THOMAS: They care. Well, six or eight months ago, no, they don't care as much, but they care more than they did before 9/11; that's for sure. And I -- regardless of whether they do, I do. I mean, I'm animated by it, and I think other journalists are, particularly if you live in Washington and New York. I mean we're human beings and we feel the threat. It's a hugely tremendous story that's going to shape our lives and our children's lives and it's gripping all the time, not just -- it hasn't frozen, but it is a constantly interesting story. I mean the spy versus spy, the war against terrorism is a huge story and will be forever.

KURTZ: And what if you don't live in Washington-New York corridor? What if you live in California or Kansas or Florida? Does it seem more remote to people who maybe turn on their TV and wonder why there's so much of this coverage?

COTTLE: Well, absolutely. I mean, I was in California last weekend, and it's just not quite -- it doesn't resonate quite as much. I mean, the terrorist attack hit hardest in the two media centers of the country, so obviously it's a bigger issue in our lives. But then again, we do have a responsibility to follow the hard news and there are a lot of hard news threads that came out of this like the war, like safety measures at home that people need to know that they can find out the information on it, and it's our responsibility to give that to them.

KURTZ: Do you ever personally OD on the coverage?

COTTLE: All the time. I mean, there was a time when every time you picked up the newspaper, there was another story about how difficult it is to travel by air now, and it's just lots of stories that don't necessarily fall into the realm of absolutely need to know.

KURTZ: It wasn't that easy before. It seems to me the problem with the terrorism story, particularly for television, John Donvan, is that there were few pictures, there's no clear winners and losers. There's not even a clear beginning, middle and end. It's a story that just kind of goes on, unlike a shooting war.
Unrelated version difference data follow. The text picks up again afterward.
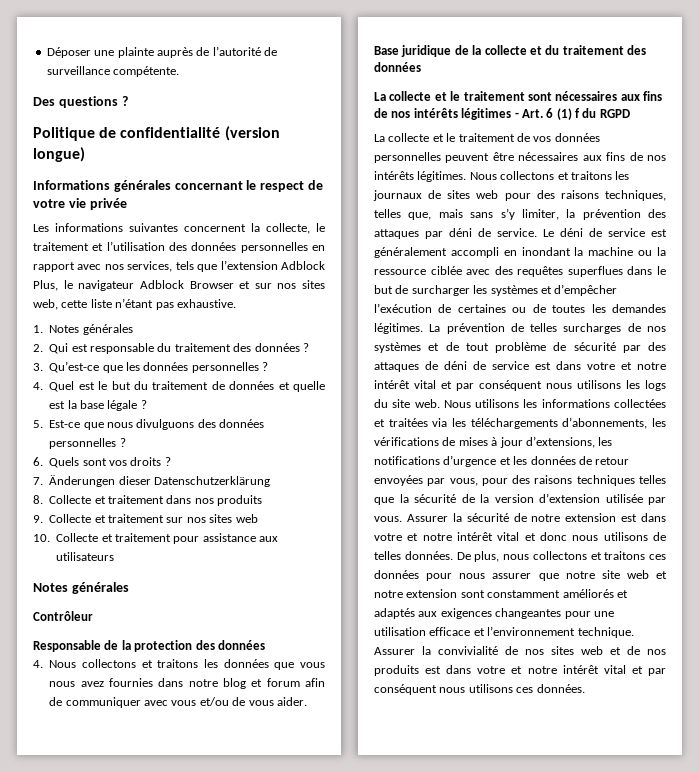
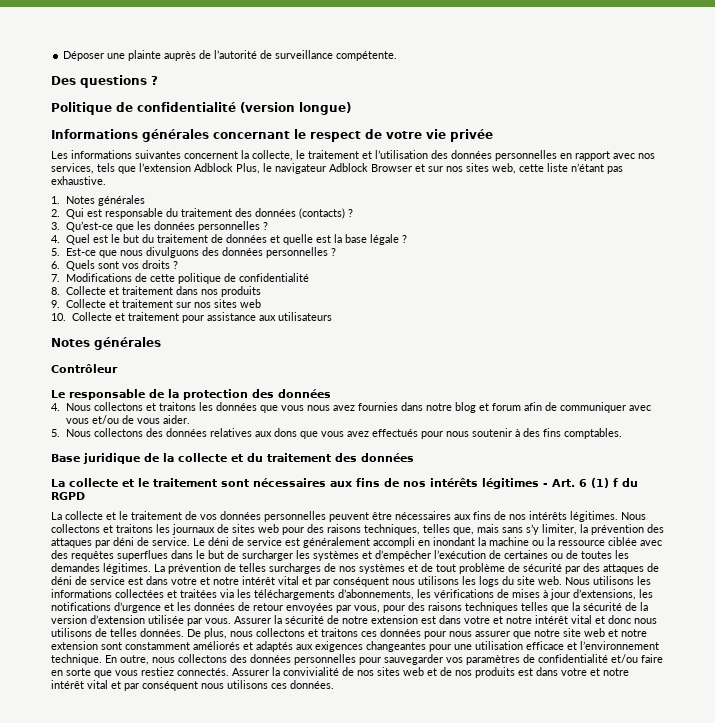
(300, 347) none -> [298,208,345,219] (contacts)
[49,475,270,487] Änderungen dieser Datenschutzerklärung -> [65,273,309,284] Modifications de cette politique de confidentialité
[33,640,101,652] Responsable -> [51,389,145,400] Le responsable
(307, 701) none -> [51,428,622,439] // 5. Nous collectons des données relatives aux dons que vous avez effectués pour nous soutenir à des fins comptables.
(634, 632) none -> [105,654,663,665] [51,667,229,678] En outre, nous collectons des données personnelles pour sauvegarder vos paramètres de confidentialité et/ou faire en sorte que vous restiez connectés.

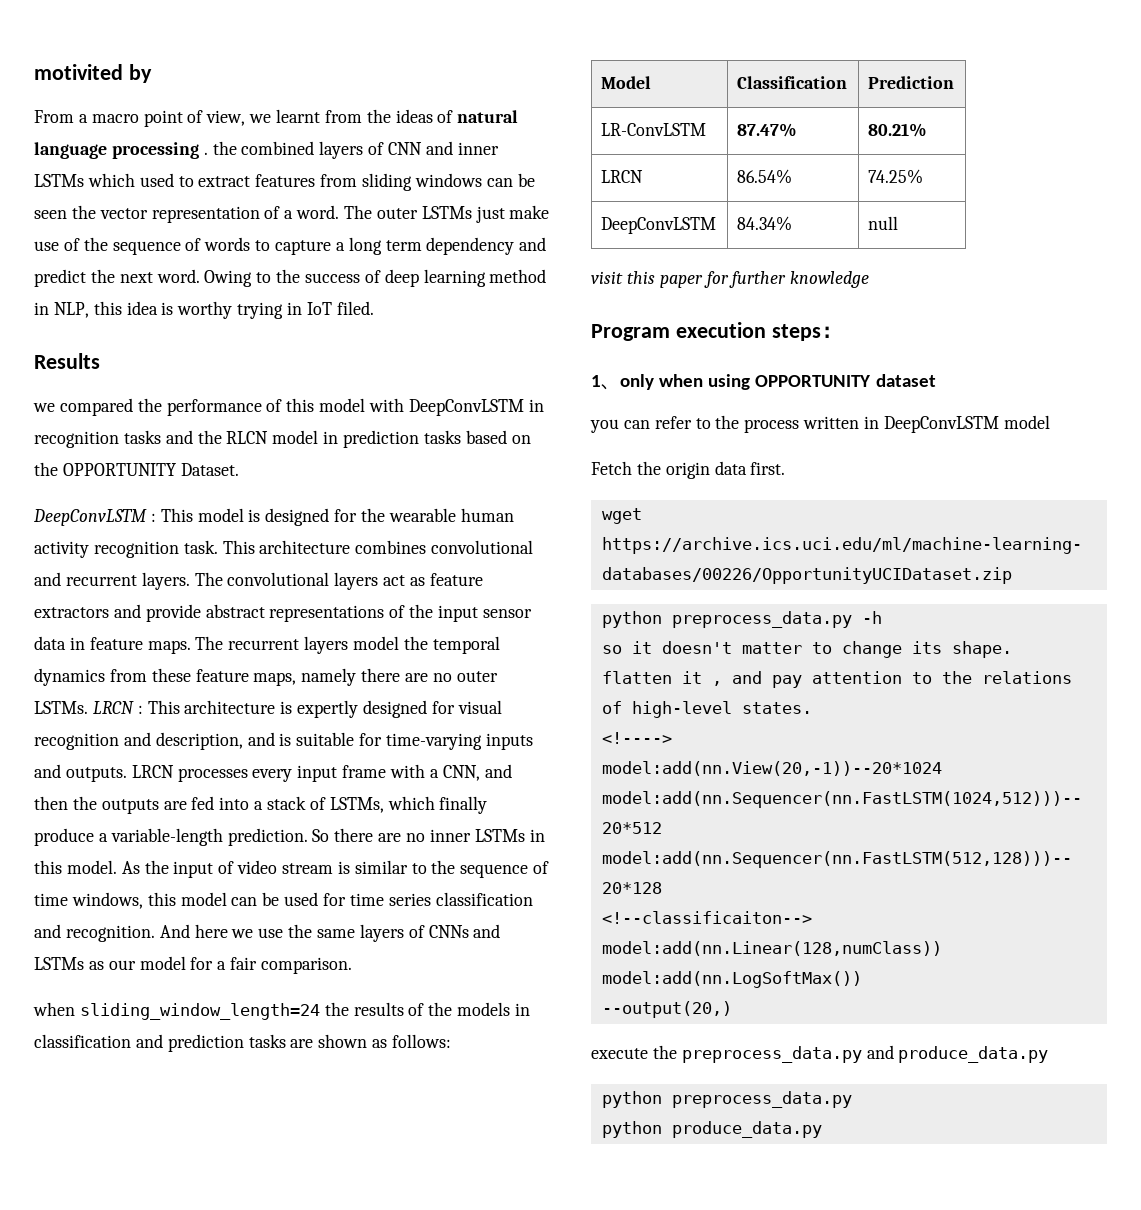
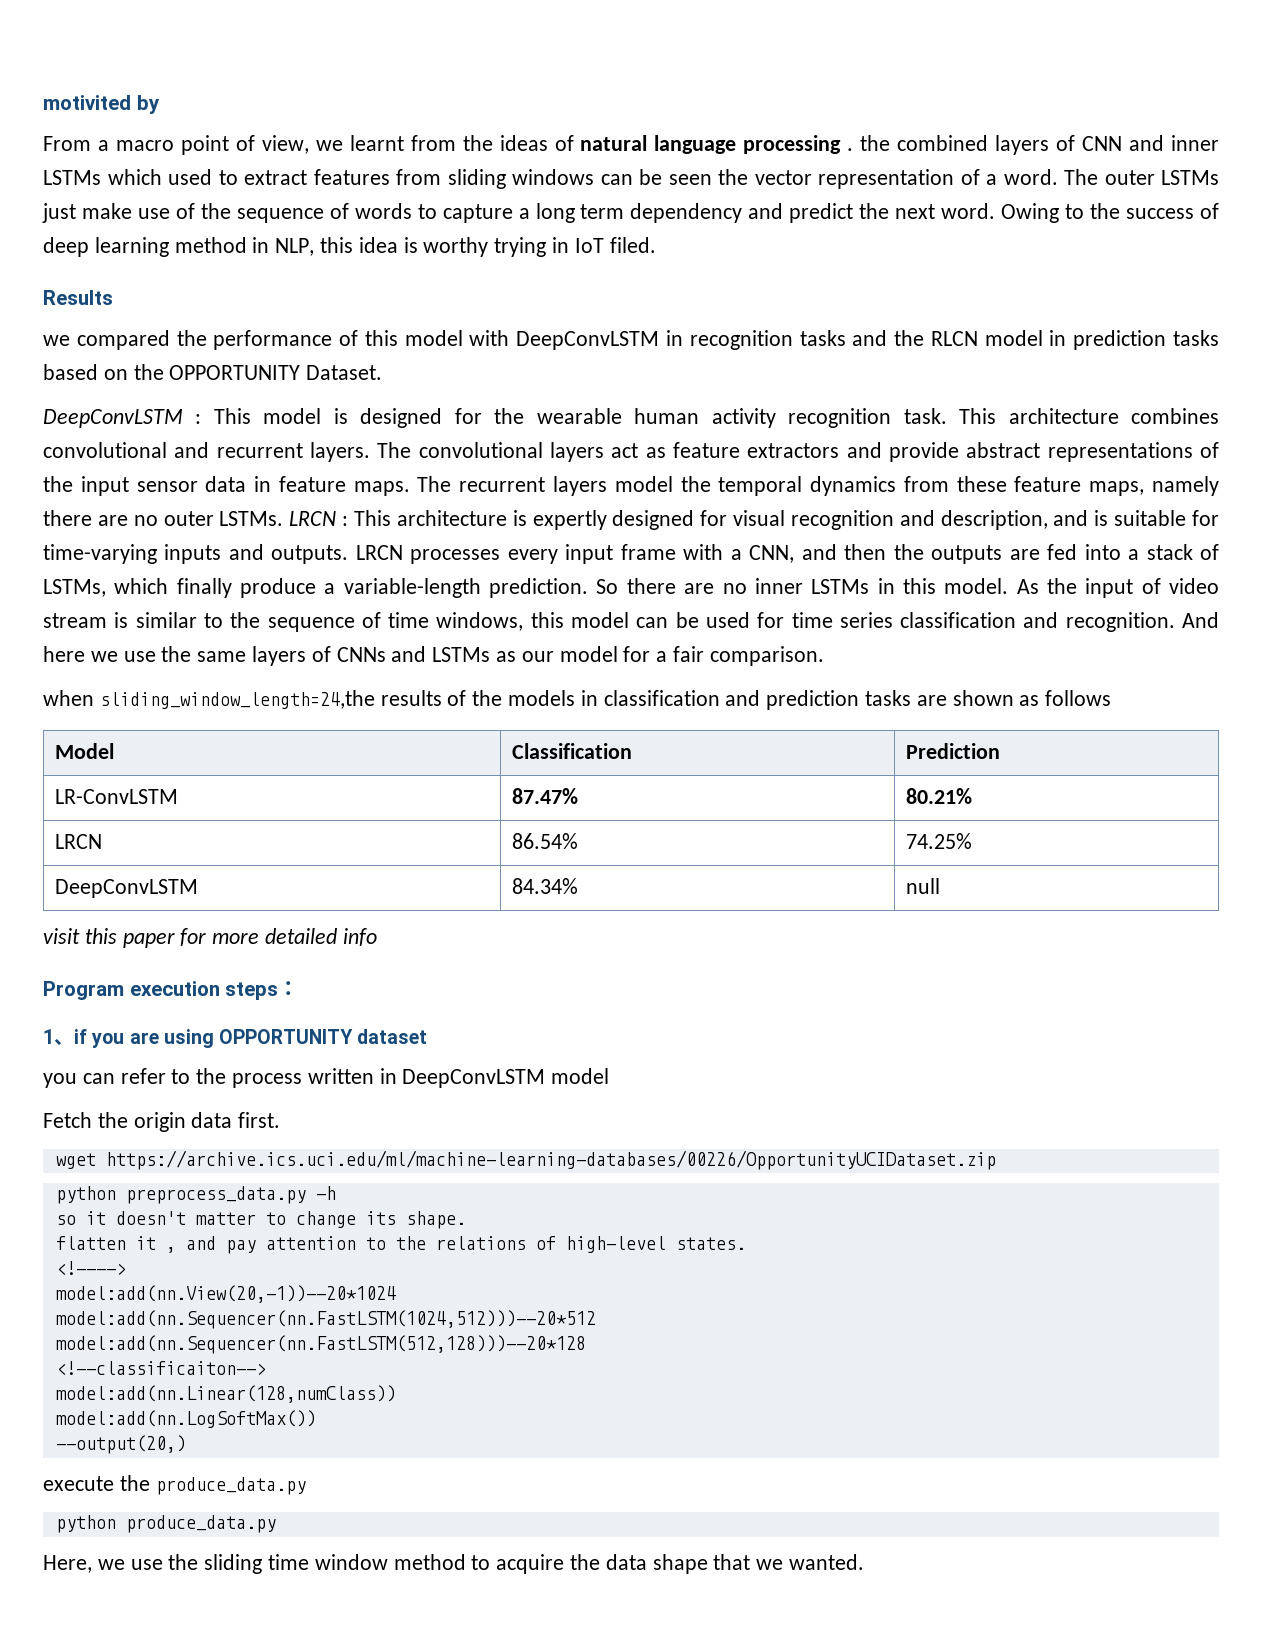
[79,1002,349,1020] sliding_window_length=24 the -> [99,690,375,709] sliding_window_length=24,the
[392,1034,452,1048] follows: -> [1045,690,1112,706] follows
[729,271,870,288] further knowledge -> [212,928,377,946] more detailed info
[620,374,704,390] only when -> [74,1029,159,1048] if you are
[681,1045,894,1063] preprocess_data.py and -> (150, 1483) none
[671,1091,852,1108] [601,1121,822,1138] preprocess_data.py // python produce_data.py -> [125,1515,276,1533] [43,1554,865,1574] produce_data.py // Here, we use the sliding time window method to acquire the data shape that we wanted.

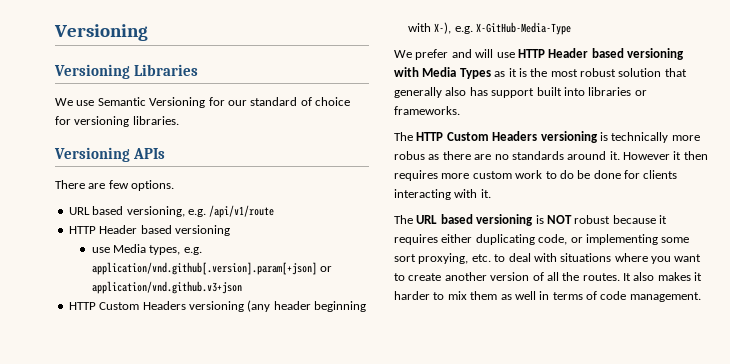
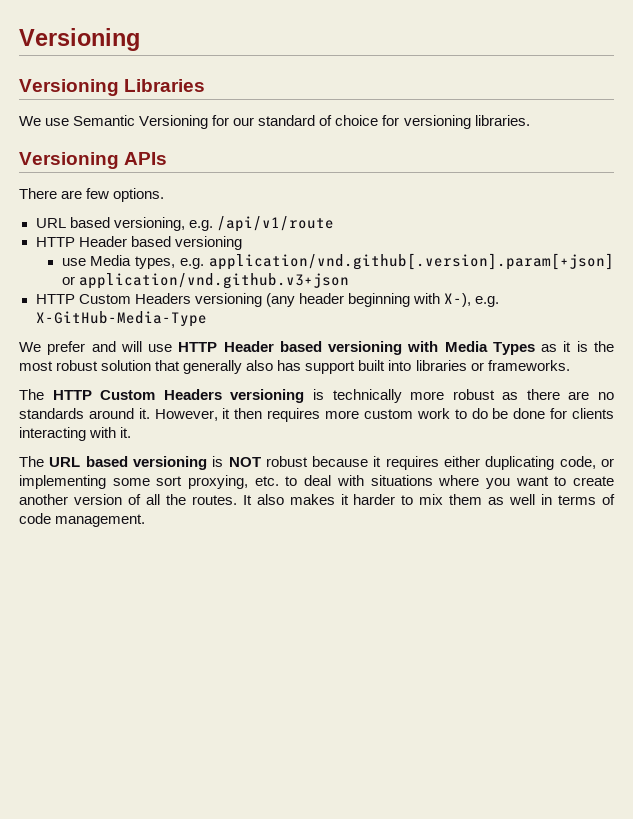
[394,151,425,160] robus -> [452,389,495,400] robust
[623,152,670,160] However -> [154,409,218,421] However,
Is that a challenge for journalism?

DONVAN: Not especially, because I think we explain that repeatedly, that this is, you know, it's -- you can't define this war as you could any other, and we actually look into what does that mean -- what does that mean in terms of what the president can do and not do and what Congress do and not do. What about those guys in Guantanamo? You know, normally prisoners of war go home at the end of the war. Well, if this is a war without an ending, what happens to those guys after an extended period of time? So we're actually doing stories about that. So that vagueness and ambiguity gives us actually more to talk about I think.

KURTZ: And how is it, Aaron Brown, that the public approval of journalists surge remarkably in the weeks after 9/11. People thought that we did a pretty serious and responsible job and now, you know journalists, let's face it, are back to being about as popular as CEOs.

BROWN: Oh, is it that bad already? Goodness. I'm not sure I know exactly, but I'd suspect a little of it has to do with we're starting to report more aggressively. I think we had been reporting some of this, but we're starting to report more aggressively some of the more uncomfortable aspects of what's going on in the last year, this discussion that's critical in my view about the balance between individual liberty and national and personal security is an uncomfortable subject.

I know from my e-mails that I get it is very uncomfortable for viewers. They don't necessarily want us to talk about it, and I think we have to do it anyway, and I think those subjects play into our coming back to a more normal place in audience's minds. But we were at an unrealistic place after September 11. Approval ratings, as the president knows, come down. They go up in those moments. They go up for us, and they go up for him, and then they come down and settle in a more normal spot, and I think we're finding that.

DONVAN: I also think that last September 11 for that day and the days that followed there was no disparity between what the audience thought we were here to do and what we ourselves were here ...

KURTZ: Everybody was on the same ...

DONVAN: Right. There are a lot of times prior to September 11, the news business was going through this period of where are we supposed to be forward. What does the audience want? There's not a crisis. What should we be putting on the ...

KURTZ: Right.

DONVAN: ... front page. September 11, it was clear what our function was, and it's exactly what the public wanted our function to be, and for those several days people did want -- they did want to hear Brokaw, Jennings and Rather just talk to them and tell them and give them facts and we were all struggling to keep up with the facts, and it's -- it was that pure experience that people want it to be ...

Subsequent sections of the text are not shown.